Bilge Karasu‘nun edebiyata olan yaklaşımı, kurduğu metnin içinde dolaşan hayatın eksik yönlerinden yeni bir nefes alışverişi müjdeler. Sakinliği de ağırlığı da aynı oranda dengeler ve sunar. Okur, tıpkı bir bardak suyu içer gibi okuyabilir onun metinlerini. Cümleler biter fakat son nokta her zaman düşlerde kendine konacak bir yer arar. Bu nedenledir ki Karasu’nun metinlerindeki edebi birikim, toplumsal ihtiyaçlar üzerindeki kırılgan yapıya daha yakındır. İnsanın insana dokunduğu her yerde ona dair pek çok ayrıntı, anı ve küçük yaşanmışlıklar bulmak mümkündür.
Yazarın Gece romanı da böyle bir yaşanmışlığın ayrıntılarına yaslanarak kaleme alınmıştır.
1. “Kaçmanın, kovalamanın, sevmenin, sevişmenin, yaşamanın, ölmenin – ya da, başkalarının kaçmasıyla kovalamasının, yaşamasıyla ölmesinin – kabak tadı verdiği olur”
2. “Ancak, gece, ine dönüştür; ılık sularda yüzüş, yalanlardan pek çoğunun gerisine, öncesine dönüştür. Kendisi de bir yalana dayansa bile”
3. “Bir anlamda, herkes düşman. Düşmanım. Düşmanımız. Ya da, günü gelince düşman olabilir. Örneğin, kendi arkadaşlarımız, yandaşlarımız”
4. “İşkil, kuşku, yaşamımızın temeline koyduğumuz harç olmalı; yediğimiz ekmek, içtiğimiz su olmalı”

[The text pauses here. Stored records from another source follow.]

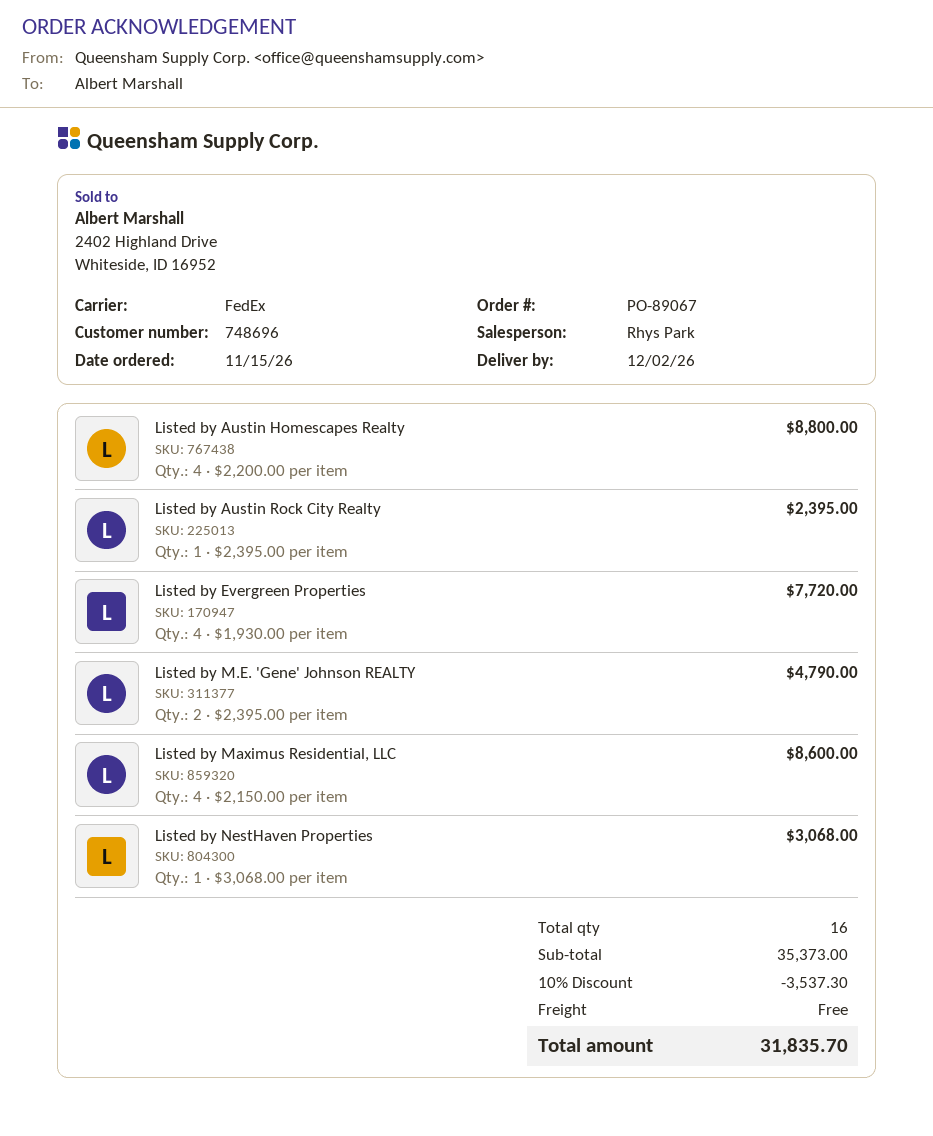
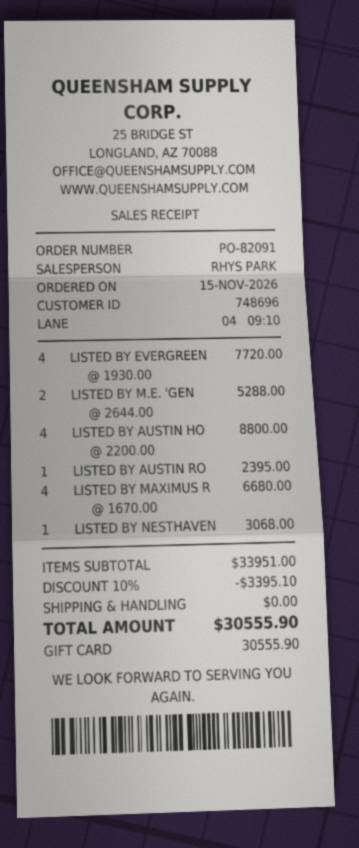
order number: PO-89067 -> PO-82091
Listed by M.E. 'Gene' Johnson REALTY: 2 x 2395.00 = 4790.00 -> 2 x 2644.00 = 5288.00
Listed by Maximus Residential, LLC: 4 x 2150.00 = 8600.00 -> 4 x 1670.00 = 6680.00
subtotal: 35373.00 -> 33951.00
discount: 10% = 3537.30 -> 10% = 3395.10
total: 31835.70 -> 30555.90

5. “Gene de bilmeliyiz ki bu dünyada bizi aldatmayacak üç beş kişi vardır”
6. “Açıkça görülecek tutarsızlıklar görülmez, ortaya çıkması istenmeyecek birtakım dolaplar, düzenler, hani biri görüverecek, söyleyecek olsa bile, iftira, karalama, çamur diye yadsınır”
7. “Bir şeyi anlayabildiğimiz sürece ona yenilmenin söz konusu olamayacağını çok düşünmüşümdür. Bu düşünceye kendimi çok alıştırmışım”
8. “Şimdi yenilmeye başlıyorum. Artık anlamadığım için. Anlamadığımı başka kılığa sokup anlatmaya kalkamam ki”
9. “Öykücü, romancı, her yazdığının nereye varacağını bilen bir kişi sanılır; kendi de zaman zaman buna inanır, ya da inandırılır”
10. “Oysa yazdığı her tümcenin ardından ne geleceğini – o ‘bir sonraki’ tümceyi yazmadıkça – hiçbir zaman bilemeyeceğini, kendisi, unutmamak zorundadır”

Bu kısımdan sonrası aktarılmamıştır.